SHML is a rare self-limiting benign histiocytic proliferative disorder of unknown aetiology. The most likely possibilities being infection by a virus or some other microorganism and the manifestation of a subtle undefined immunologic defect. Although Human Herpesvirus 6, Epstein Barr virus and polyomavirus have been suggested, but not been proven. It has been recommended that stimulation of monocytes/macrophages via macrophage colony-stimulating factor(M-CSF) leading to immune suppressive macrophages may be the primary pathogenetic mechanism. Any age group can be affected, including paediatric and elderly patients [1,3]. Involvement of axillary, paraaortic, mediastinal and inguinal lymph nodes have been reported in RDD [3]. In our patient multiple enlarged non-necrotic cervicals, axillary, paratracheal, perivascular, periportal and mesenteric lymph nodes were present. There was no extranodal involvement in our patient.

The other features are fever, leucocytosis, elevated ESR and polyclonal gammaglobulinemia. In the present case, the patient had multiple enlarged lymph nodes with leucocytosis and elevated ESR. Clinically patient was suspected of tuberculosis or lymphoma, and the possibility of RDD was not suspected until FNAC was performed. The specific cytomorphological features are diagnostic for RDD.FNAC shows proliferation of histiocytes with lymphophagocytosis (emperipolesis), which is a characteristic feature in RDD. In lymphophagocytosis, intact lymphocytes, plasma cells and RBCs are engulfed by the histiocytes, which is the hallmark of RDD. With these classical findings on FNAC, a diagnosis of RDD can be made.
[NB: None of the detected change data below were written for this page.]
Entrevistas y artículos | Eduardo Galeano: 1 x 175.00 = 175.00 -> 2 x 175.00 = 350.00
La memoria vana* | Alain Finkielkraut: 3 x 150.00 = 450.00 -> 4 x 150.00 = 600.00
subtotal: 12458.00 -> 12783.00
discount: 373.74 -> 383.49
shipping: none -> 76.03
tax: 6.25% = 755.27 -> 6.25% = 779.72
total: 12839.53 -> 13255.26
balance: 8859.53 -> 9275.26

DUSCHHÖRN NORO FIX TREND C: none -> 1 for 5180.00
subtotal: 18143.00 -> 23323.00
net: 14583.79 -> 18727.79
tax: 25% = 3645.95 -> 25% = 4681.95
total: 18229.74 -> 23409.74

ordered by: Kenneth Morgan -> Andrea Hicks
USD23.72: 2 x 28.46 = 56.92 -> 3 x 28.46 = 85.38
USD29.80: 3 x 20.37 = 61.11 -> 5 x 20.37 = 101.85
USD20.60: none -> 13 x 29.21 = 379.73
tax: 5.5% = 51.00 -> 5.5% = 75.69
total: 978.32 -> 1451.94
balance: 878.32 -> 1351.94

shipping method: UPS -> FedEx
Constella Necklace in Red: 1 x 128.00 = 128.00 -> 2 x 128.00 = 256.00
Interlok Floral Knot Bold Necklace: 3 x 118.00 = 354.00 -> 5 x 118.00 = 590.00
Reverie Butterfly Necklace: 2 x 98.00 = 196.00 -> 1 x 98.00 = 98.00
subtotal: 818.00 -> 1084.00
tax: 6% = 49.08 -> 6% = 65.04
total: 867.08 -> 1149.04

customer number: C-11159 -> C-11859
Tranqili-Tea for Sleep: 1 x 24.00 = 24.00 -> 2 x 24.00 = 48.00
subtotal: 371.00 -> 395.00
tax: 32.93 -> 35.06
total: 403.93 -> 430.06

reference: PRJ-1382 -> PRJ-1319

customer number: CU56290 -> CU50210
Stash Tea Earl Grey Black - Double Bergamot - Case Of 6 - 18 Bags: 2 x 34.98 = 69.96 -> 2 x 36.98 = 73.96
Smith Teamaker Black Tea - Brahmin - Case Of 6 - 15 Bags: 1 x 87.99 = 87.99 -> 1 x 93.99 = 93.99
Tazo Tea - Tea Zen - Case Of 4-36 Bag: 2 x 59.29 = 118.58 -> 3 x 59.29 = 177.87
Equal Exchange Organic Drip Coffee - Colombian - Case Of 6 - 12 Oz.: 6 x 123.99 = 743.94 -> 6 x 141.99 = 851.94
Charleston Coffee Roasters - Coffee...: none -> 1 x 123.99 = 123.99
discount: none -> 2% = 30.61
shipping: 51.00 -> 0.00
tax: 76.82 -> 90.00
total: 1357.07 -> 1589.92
Hence biopsy may be avoided. [1,4,5,6]. On IHC, these histiocytes show S100 and CD 68 positivity. [2, 6].

The differential diagnosis of RDD includes reactive lymphadenitis with sinus histiocytosis, Tuberculosis, Langerhans cell histiocytosis (LCH), Lymphoma, Hemophagocytic lymphohistiocytosis (HLH) and autoimmune lymphoproliferative syndrome (ALPS) with Massive Lymphadenopathy. [6,7,8,9]

Reactive lymphadenitis with sinus histiocytosis does not show emperipolesis, and S100 protein is harmful. In Langerhans cell histiocytosis, the Langerhans cells are mononuclear or multinucleated with characteristic nuclear features, i.e. nuclei are irregular, elongated with prominent grooves and folded. The cytoplasm of Langerhans cells is abundant and acidophilic. LCH also shows a large number of eosinophils. The Langerhans cell and the cell in LCH are reactive for S100, langerin(CD 207) and CD 1a.[6,7].

Tuberculous lymphadenitis showed caseous necrosis, epithelioid granuloma, and Langhans type of giant cell, absent in our patient's aspirate, and AFB was negative. Smears from Hodgkin's lymphoma show Reed Sternberg cells, lymphocytes, plasma cells, eosinophils and histiocytes. NonHodgkin's lymphoma shows a monomorphic lymphoid cell population. None of the above mention lymphomas shows prominent emperipolesis, which is characteristic findings in RDD.[7,10]. RDD should be differentiated from Hemophagocytic syndrome. In Hemophagocytic lymphohistiocytosis (HLH), there is erythrophagocytosis with cytopenia, hepatosplenomegaly and absence of emperipolesis.[7,10].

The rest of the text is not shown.